Regreso al unionismo

Durante mucho tiempo, querer la independencia de Cataluña era una excentricidad. O la quimera de media docena de radicales. En los ambientes que se sentían cómodos con el ‘establishment’ –la mayoría–, era necesario recurrir a eufemismos para hablar de independencia y no estar malvisto o expulsado. Pero por razones diversas –no sé si todavía bien estudiadas–, este estado de cosas dio un vuelco muy rápido. Y de poder llamarse abiertamente independentista, se llegó a un punto en el que era difícil quedarse fuera.

Muchos empezaron a querer la independencia sin saber exactamente cómo y, en este proceso de conversión, llegaron a pensar que siempre la habían querido. El independentismo se hizo hegemónico, y de tener que dar explicaciones si querías la independencia, se pasó a tener que darlo si no participabas de su promesa. Todo fue muy rápido, y el independentismo se llenó de conversos, por supuesto que muy bienvenidos. Yo mismo solía explicar, para alejarme de aquellos pesados ​​“independentistas de toda la vida” que exhibían pedigrí, que la independencia la conseguiríamos gracias a los últimos que se apuntaran.

Pero la derrota política que siguió al éxito popular del 1-O, esa ‘declaratio interruptus’ que estos días conmemoramos y cuya responsabilidad no se ha explicado lo suficiente, ha vuelto a dar la vuelta a la tortilla. Pasado el duelo, las aguas del ‘establishment’ colonial vuelven a su sitio y el independentismo más oportunista –oportunista entonces, y oportunista ahora– encuentra su redención en hacer sangre del Proceso; por cierto, sin tener que hacer penitencia. Puedo entender muy bien esta lógica en la que, sin todavía tener que hacer explícita la desafección personal con la independencia, se obsesiona por hundir cualquier poco de esperanza que quede viva. Lo de “quisiera la independencia” –más que afirmado, dejando que se suponga– pero “siempre que puedo, dejando como un trapo sucio a los independentistas”, ya es la tónica dominante en las tertulias de los medios de comunicación. Es un camino intermedio hacia la normalidad autonómica.
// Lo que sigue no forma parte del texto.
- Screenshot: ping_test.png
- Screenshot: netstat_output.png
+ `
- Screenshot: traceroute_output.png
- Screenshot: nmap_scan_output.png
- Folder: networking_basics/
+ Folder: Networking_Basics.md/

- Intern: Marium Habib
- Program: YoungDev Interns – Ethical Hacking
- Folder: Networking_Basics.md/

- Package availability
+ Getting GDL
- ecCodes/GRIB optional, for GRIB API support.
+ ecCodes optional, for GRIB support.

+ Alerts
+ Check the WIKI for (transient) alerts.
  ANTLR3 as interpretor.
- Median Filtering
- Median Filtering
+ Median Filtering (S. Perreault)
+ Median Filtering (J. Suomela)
El actual regreso al unionismo se expresa de diversas maneras. Una es decir que si bien se quisiera la independencia, como ya se ha visto que era imposible, mejor abandonar quimeras inútiles e hiperventiladas. Otra, quizás más honesta, es afirmar que habiendo visto que la independencia tiene un precio demasiado caro, no se está dispuesto a pagarlo: la aversión al riesgo habría ganado la partida. Hay una más mezquina: la que se ampara en la supuesta traición de los líderes para justificar la propia. E, incluso, existe la actitud de quien se refugia en lo que un tuitero anónimo, con mucho acierto, llamaba el “independentismo asintomático”, que ni se nota ni actúa en consecuencia.

El cambio de hegemonías ha supuesto, está claro, un cambio conceptual en la retórica política. No sé si hay directrices explícitas, pero de repente se ha recurrido a la vieja terminología vasca para llamar ‘constitucionalistas’ a los partidos unionistas, dejando en el limbo de la confrontación a los “republicanos” –cómplices necesarios–, y todo para confrontarlo a los “independentistas” irreductibles, como si fueran delincuentes. ¿O no es esto, reconocerse como criminales, lo que pide Pedro Sánchez para revisar el delito de sedición?

El unionismo vuelve con fuerzas renovadas, por lo que puede prescindir de inventos como Ciudadanos, pensados ​​para reaccionar a la hegemonía independentista que le ahogaba en una espiral de silencio. Desaparecen porque han ganado. Entre tanto, el unionismo todavía enmascarado –como dice Joan Vall Clara– aprovecha la ambigüedad de su cambio de camisa para hacer tanto daño como puede al independentismo y así exculparse de haber caído en la tentación de apuntarse, ahora piensan que erróneamente, a quienes creyeron que podían ganar la partida.

Sin embargo, lo que pasa es que la partida aún no ha terminado.